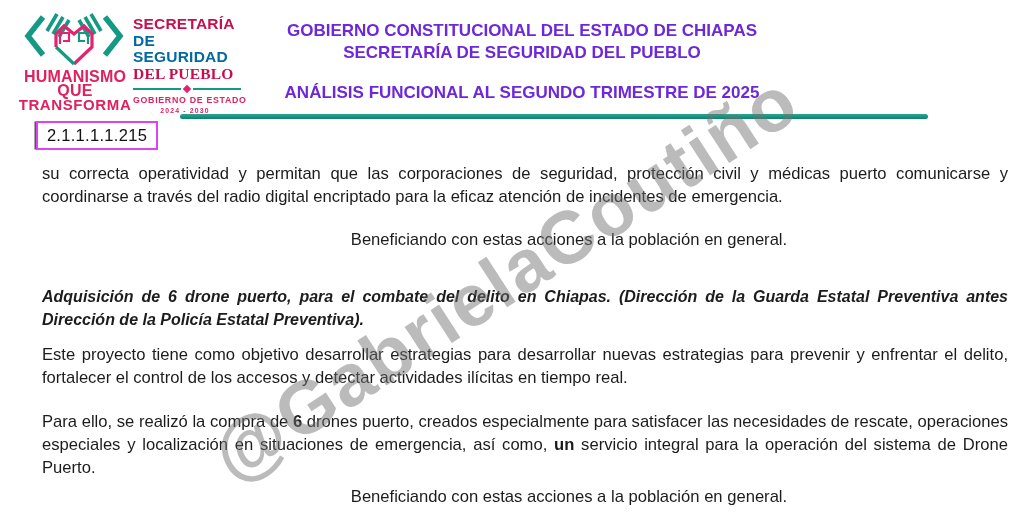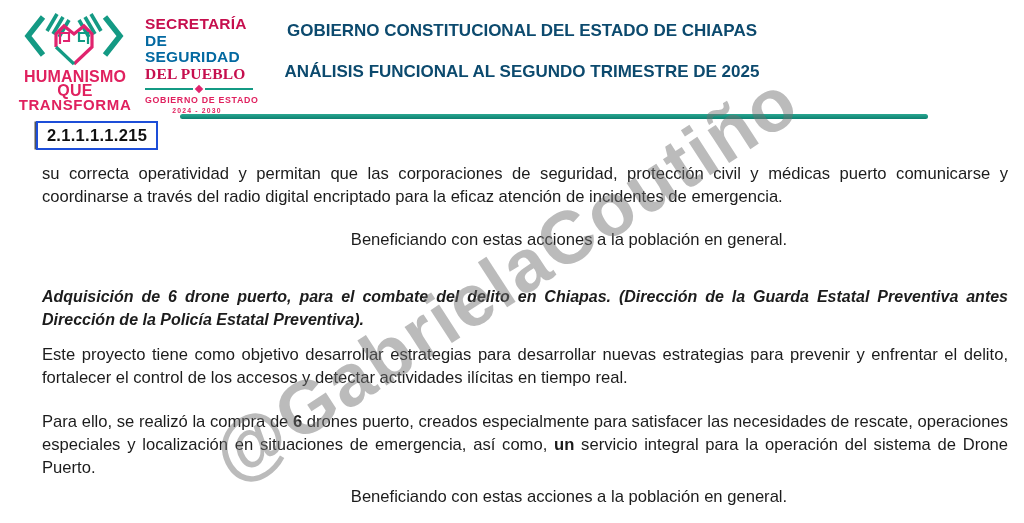--- a/index.html
+++ b/index.html
@@ -19,7 +19,7 @@
   }
   .logo-brand .l1{font-size:16px;letter-spacing:0.2px;}
   .logo-brand .l2{font-size:15px;letter-spacing:0.6px;}
-  .org-block{position:absolute;left:145px;top:16px;width:120px;}
+  .org-block{position:absolute;left:133px;top:16px;width:120px;}
   .org-line{font-weight:bold;font-size:15.5px;line-height:16.5px;letter-spacing:0.2px;}
   .org-divider{display:flex;align-items:center;margin-top:4px;width:108px;}
   .org-divider .bar{flex:1;height:2px;}

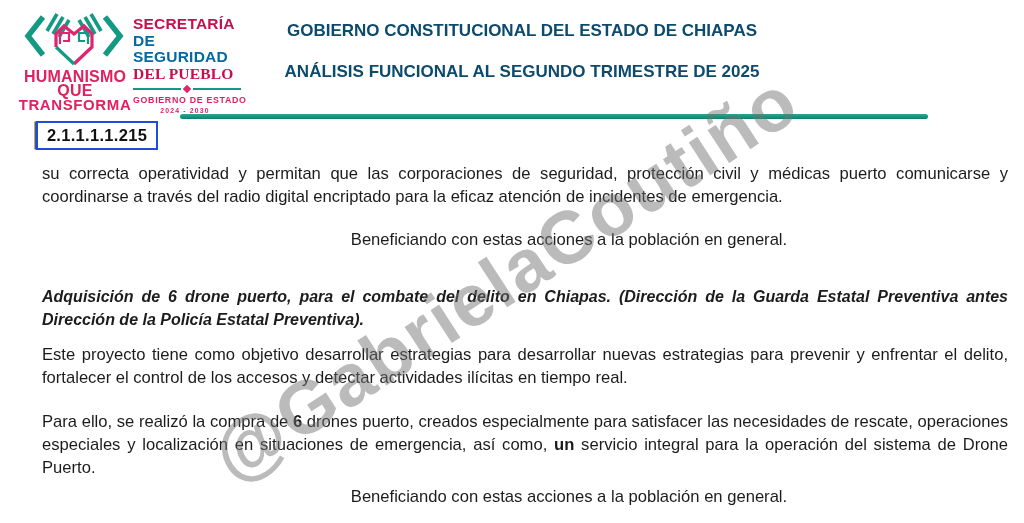--- a/index.html
+++ b/index.html
@@ -29,7 +29,7 @@
   
   .header-block{
     position:absolute;left:248px;top:20px;width:548px;
-    text-align:center;font-weight:bold;font-size:17px;line-height:21.5px;color:#0c4a6e;
+    text-align:center;font-weight:bold;font-size:17px;line-height:21.5px;color:#6d28d9;
   }
   .header-line3{margin-top:19px;}
   .teal-rule{

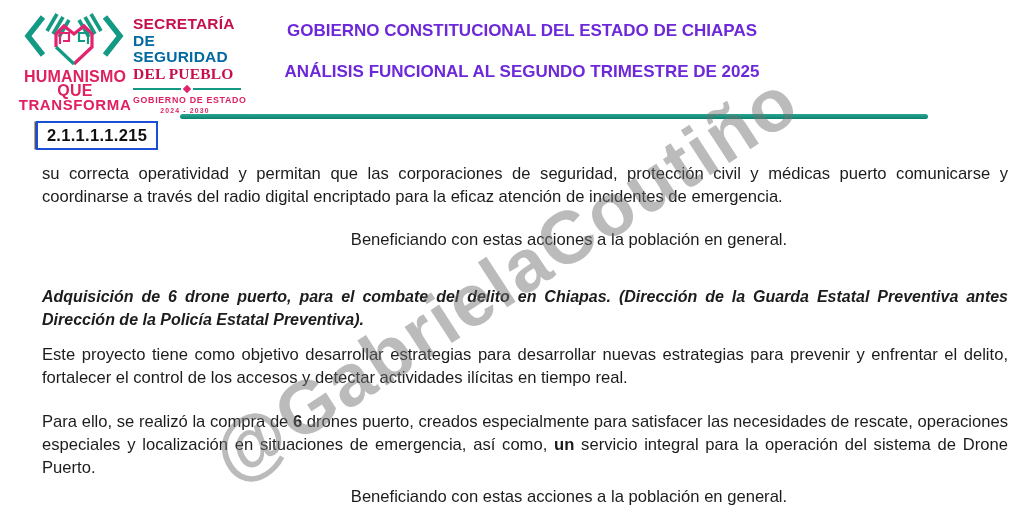--- a/index.html
+++ b/index.html
@@ -112,6 +112,7 @@
 
   <div class="header-block">
     <div>GOBIERNO CONSTITUCIONAL DEL ESTADO DE CHIAPAS</div>
+    <div>SECRETARÍA DE SEGURIDAD DEL PUEBLO</div>
     <div class="header-line3">ANÁLISIS FUNCIONAL AL SEGUNDO TRIMESTRE DE 2025</div>
   </div>
 

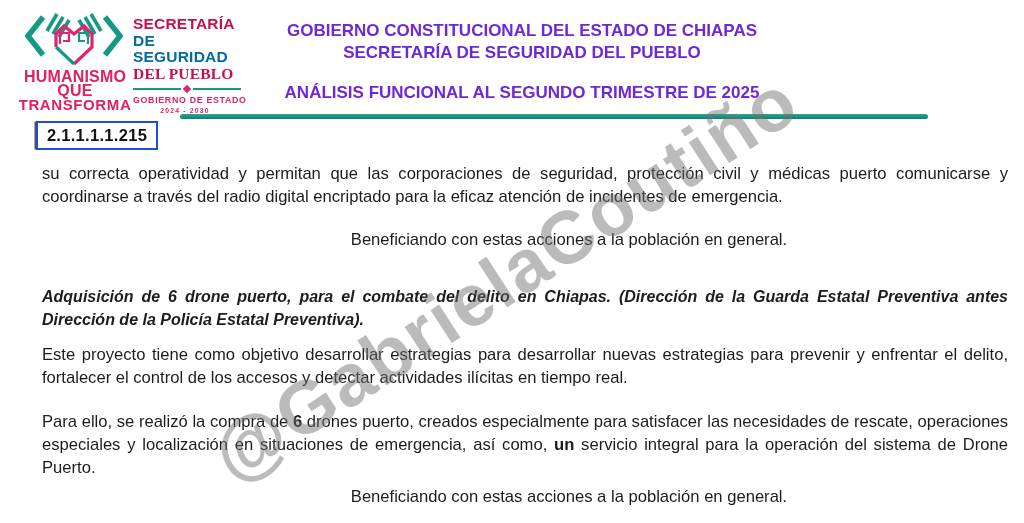--- a/index.html
+++ b/index.html
@@ -39,9 +39,9 @@
   }
   .code-box{
     position:absolute;left:36px;top:121px;width:118px;height:25px;
-    border:2px solid #1d4ed8;
+    border:2px solid #d946ef;
     display:flex;align-items:center;justify-content:center;
-    font-weight:bold;font-size:16.5px;letter-spacing:0.3px;color:#111;
+    font-weight:normal;font-size:16.5px;letter-spacing:0.3px;color:#111;
     box-shadow:-2px 0 0 -0.5px #555;
   }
+--
Exercise details: Go through the listing above and return every line where the word "header" occurs.

Answer to the exercise:
   .header-block{
   .header-line3{margin-top:19px;}
   <div class="header-block">
     <div class="header-line3">ANÁLISIS FUNCIONAL AL SEGUNDO TRIMESTRE DE 2025</div>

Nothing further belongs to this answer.